Zonas vermelhas e zonas azuis para TVDE em Lisboa
Entre as alterações com maior impacto está a delimitação de duas áreas com regimes distintos: zonas vermelhas e zonas azuis. As zonas vermelhas correspondem a locais com forte pressão turística e a corredores BUS, onde os motoristas deixam de poder iniciar ou terminar viagens. Nesta lista surgem alguns dos principais eixos, simultaneamente muito movimentados e emblemáticos da cidade, como a Avenida da Liberdade, a Avenida da República, a Avenida D. João II, a Rua de São Pedro de Alcântara, a Rua do Ouro e a Rua de Belém.
Em sentido inverso, serão criadas zonas azuis, destinadas a recolha e largada de passageiros em pontos concretos, seguindo uma lógica semelhante à que já funciona no Aeroporto de Lisboa.
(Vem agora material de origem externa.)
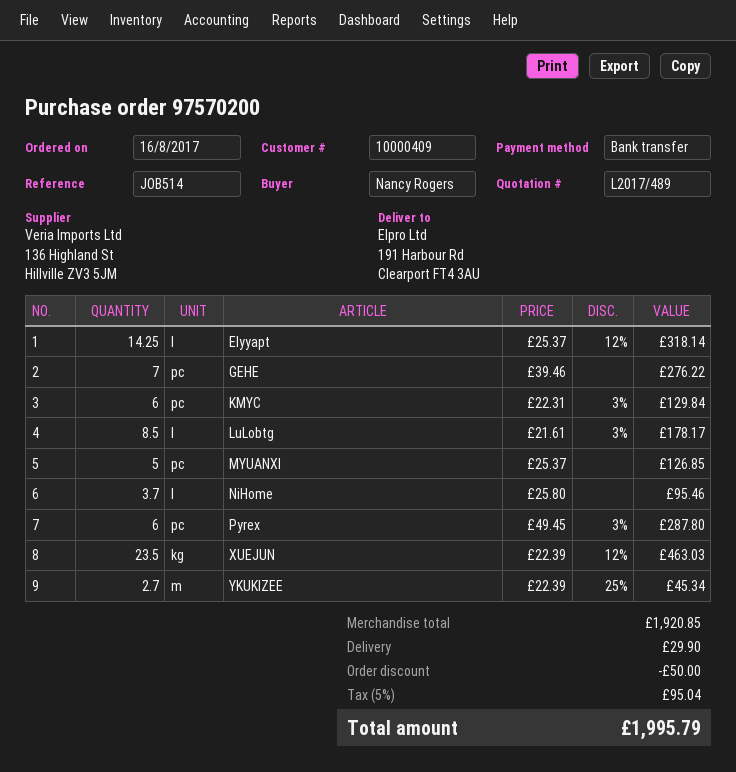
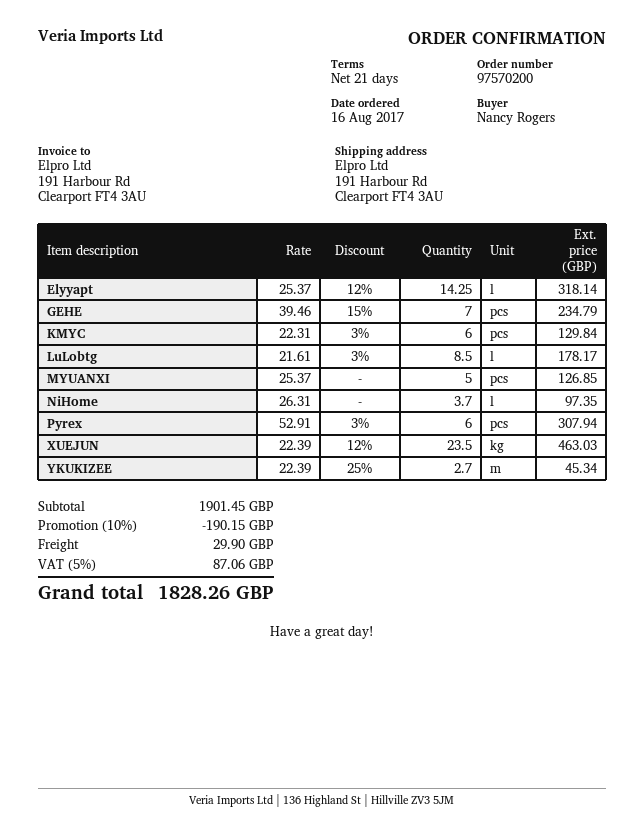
GEHE: 7 x 39.46 = 276.22 -> 7 x 39.46 - 15% = 234.79
NiHome: 3.7 x 25.80 = 95.46 -> 3.7 x 26.31 = 97.35
Pyrex: 6 x 49.45 - 3% = 287.80 -> 6 x 52.91 - 3% = 307.94
subtotal: 1920.85 -> 1901.45
discount: 50.00 -> 190.15
tax: 5% = 95.04 -> 5% = 87.06
total: 1995.79 -> 1828.26

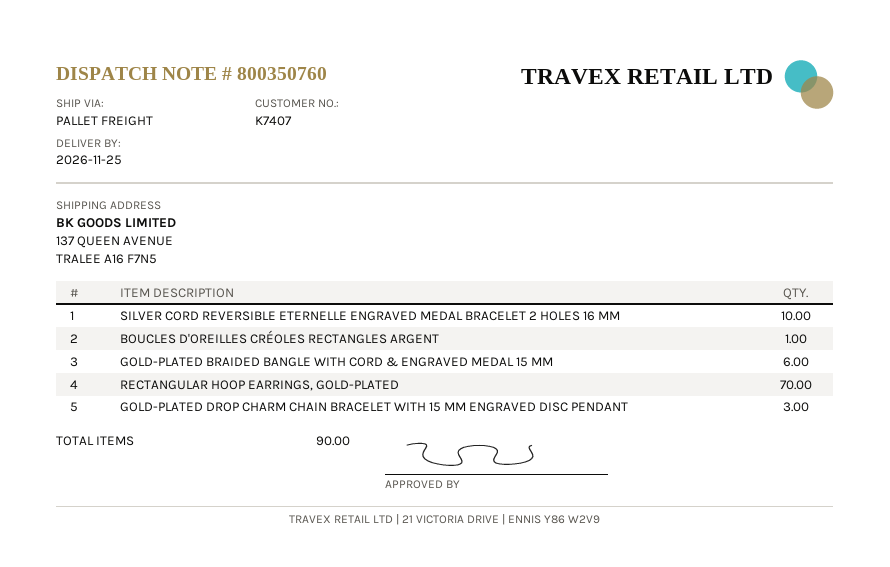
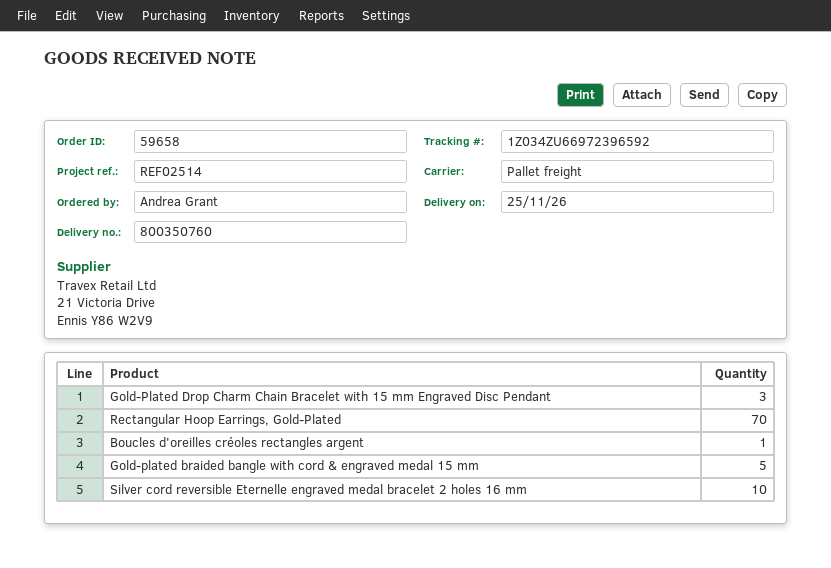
GOLD-PLATED BRAIDED BANGLE WITH CORD & ENGRAVED MEDAL 15 MM: 6 -> 5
Entre os primeiros locais identificados para estas áreas estão a Praça do Império, junto ao Mosteiro dos Jerónimos, a Estação do Oriente e o Campo das Cebolas.
“O nosso objetivo passa por assegurar a melhor coexistência possível entre todos, assim como a fluidez de trânsito”, avançou Carlos Moedas, presidente da câmara de Lisboa.
A CML admite que parte das medidas possa avançar de imediato, diretamente nas aplicações das plataformas, sem necessidade de nova sinalização no terreno ou intervenções físicas. “Nós queremos uma Lisboa cada vez mais com regras, ordenada e qualificada”, declarou Gonçalo Reis, vice-presidente da CML e vereador da Mobilidade.
Trânsito, regras e descarbonização em Lisboa (Câmara Municipal de Lisboa)
O entendimento não se limita ao ordenamento territorial. Uber e Bolt passam também a ter de incentivar ativamente os seus motoristas a cumprir o Código da Estrada, com especial atenção à proibição de paragens em segunda fila, à ocupação de passadeiras e à circulação indevida nas faixas BUS.
No capítulo da descarbonização, foram fixadas metas objetivas: 60% da frota deverá ser totalmente elétrica até ao final de 2026, com a ambição de chegar aos 100% em 2030. Presentemente, cerca de 43% dos veículos TVDE em Portugal já são elétricos.
Apesar do acordo, não foi definido um calendário fechado para a entrada em vigor de todas as medidas, prevendo-se uma implementação faseada. Esse processo poderá avançar, por exemplo, através de projetos-piloto e em articulação com as plataformas.